EXERCISE AIM
Repeat the records below exactly as they appear, leaving out any pictures.
:::::
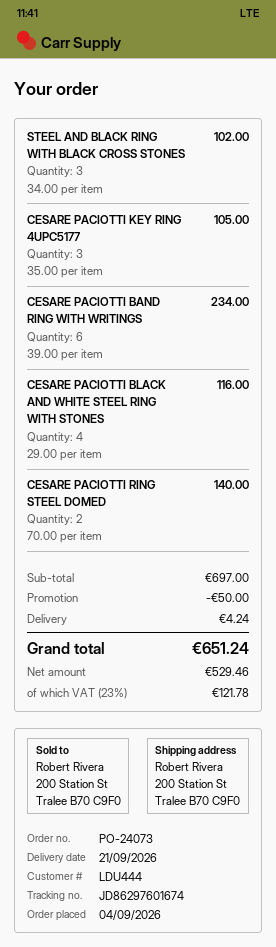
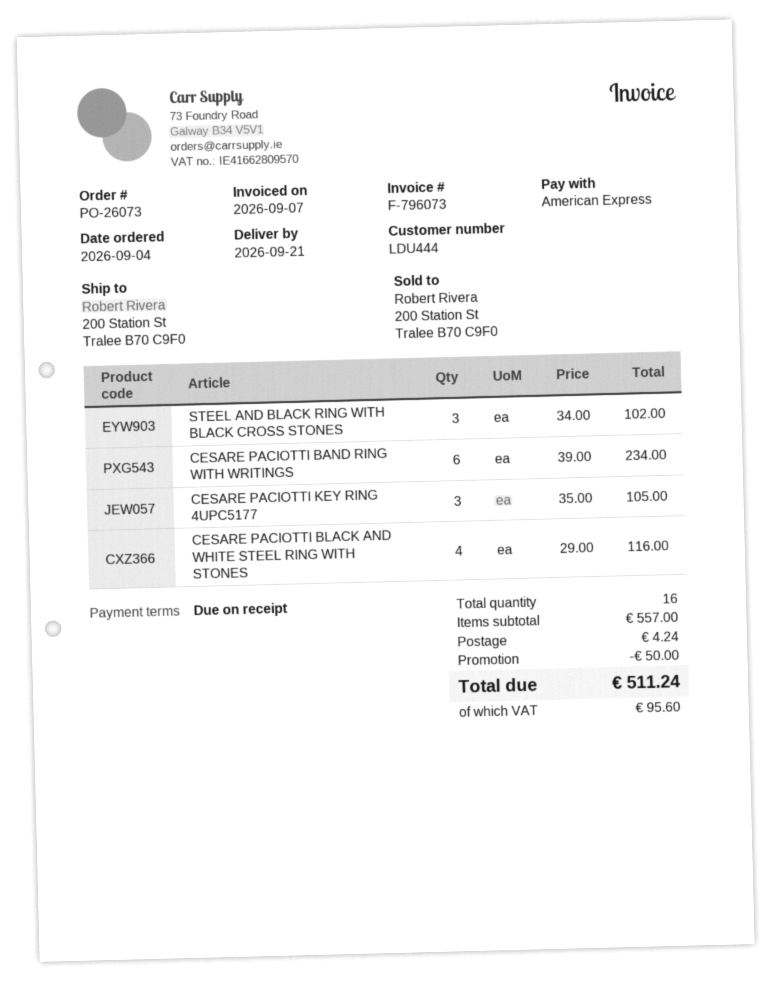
order number: PO-24073 -> PO-26073
CESARE PACIOTTI RING STEEL DOMED: 2 x 70.00 = 140.00 -> none
subtotal: 697.00 -> 557.00
tax: 121.78 -> 95.60
total: 651.24 -> 511.24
:::::
EXPECTED ANSWER
order number: PO-24073 -> PO-26073
CESARE PACIOTTI RING STEEL DOMED: 2 x 70.00 = 140.00 -> none
subtotal: 697.00 -> 557.00
tax: 121.78 -> 95.60
total: 651.24 -> 511.24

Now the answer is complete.